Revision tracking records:
--
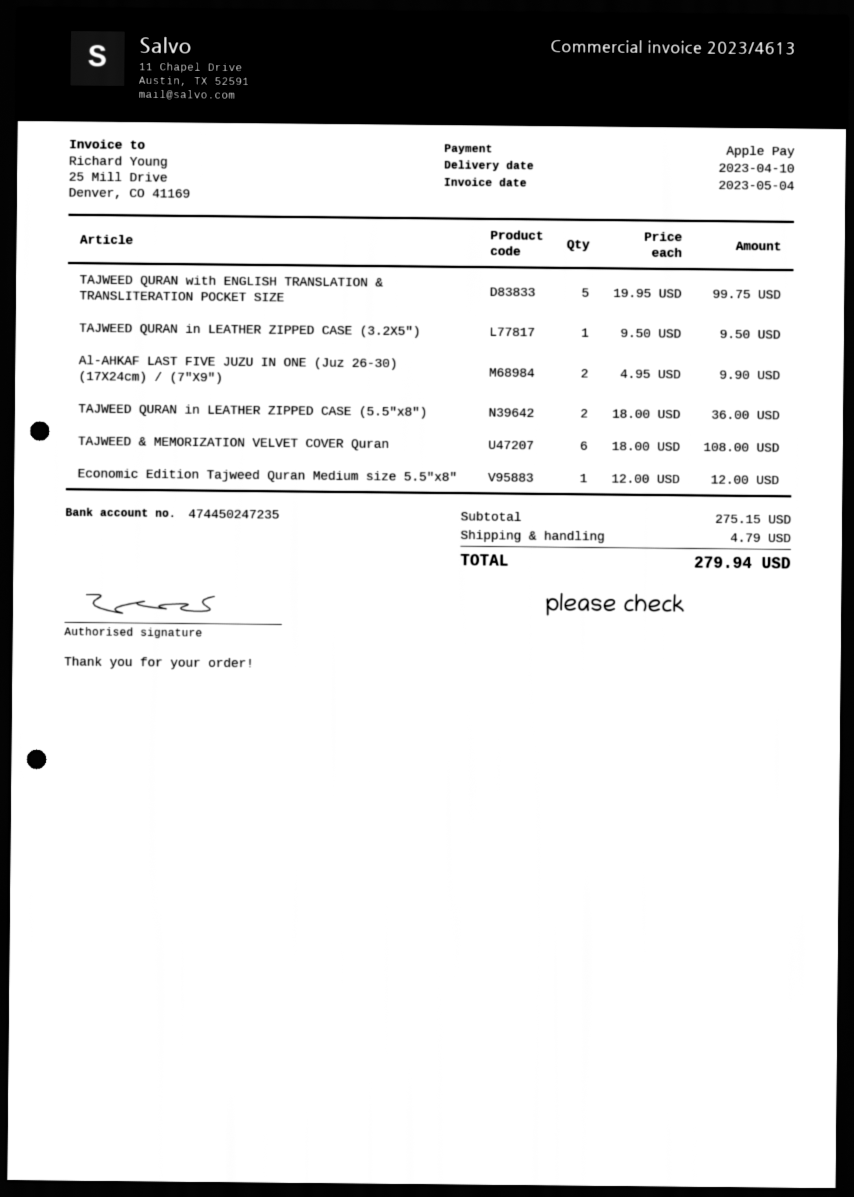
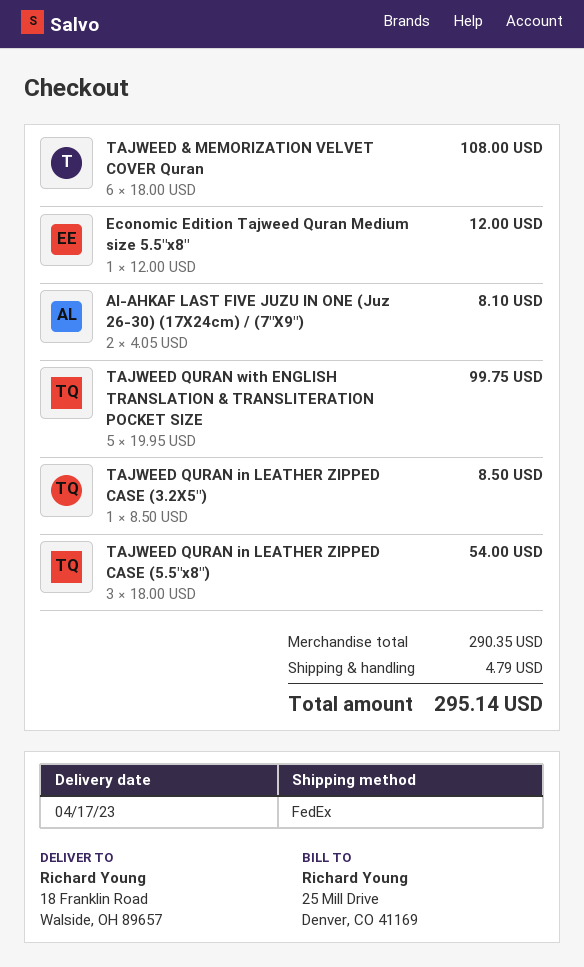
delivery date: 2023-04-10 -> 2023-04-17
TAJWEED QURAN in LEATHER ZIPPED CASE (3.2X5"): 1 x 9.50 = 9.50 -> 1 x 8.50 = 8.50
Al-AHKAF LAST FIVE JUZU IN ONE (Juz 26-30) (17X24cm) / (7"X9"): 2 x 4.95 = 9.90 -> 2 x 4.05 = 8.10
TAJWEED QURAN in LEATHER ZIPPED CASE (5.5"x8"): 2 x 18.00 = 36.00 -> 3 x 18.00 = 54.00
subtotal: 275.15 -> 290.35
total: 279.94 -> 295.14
--
=== DIRECTIONS ===
Output the records exactly. Drop the images.

=== RESPONSE FOR THIS EXERCISE ===
delivery date: 2023-04-10 -> 2023-04-17
TAJWEED QURAN in LEATHER ZIPPED CASE (3.2X5"): 1 x 9.50 = 9.50 -> 1 x 8.50 = 8.50
Al-AHKAF LAST FIVE JUZU IN ONE (Juz 26-30) (17X24cm) / (7"X9"): 2 x 4.95 = 9.90 -> 2 x 4.05 = 8.10
TAJWEED QURAN in LEATHER ZIPPED CASE (5.5"x8"): 2 x 18.00 = 36.00 -> 3 x 18.00 = 54.00
subtotal: 275.15 -> 290.35
total: 279.94 -> 295.14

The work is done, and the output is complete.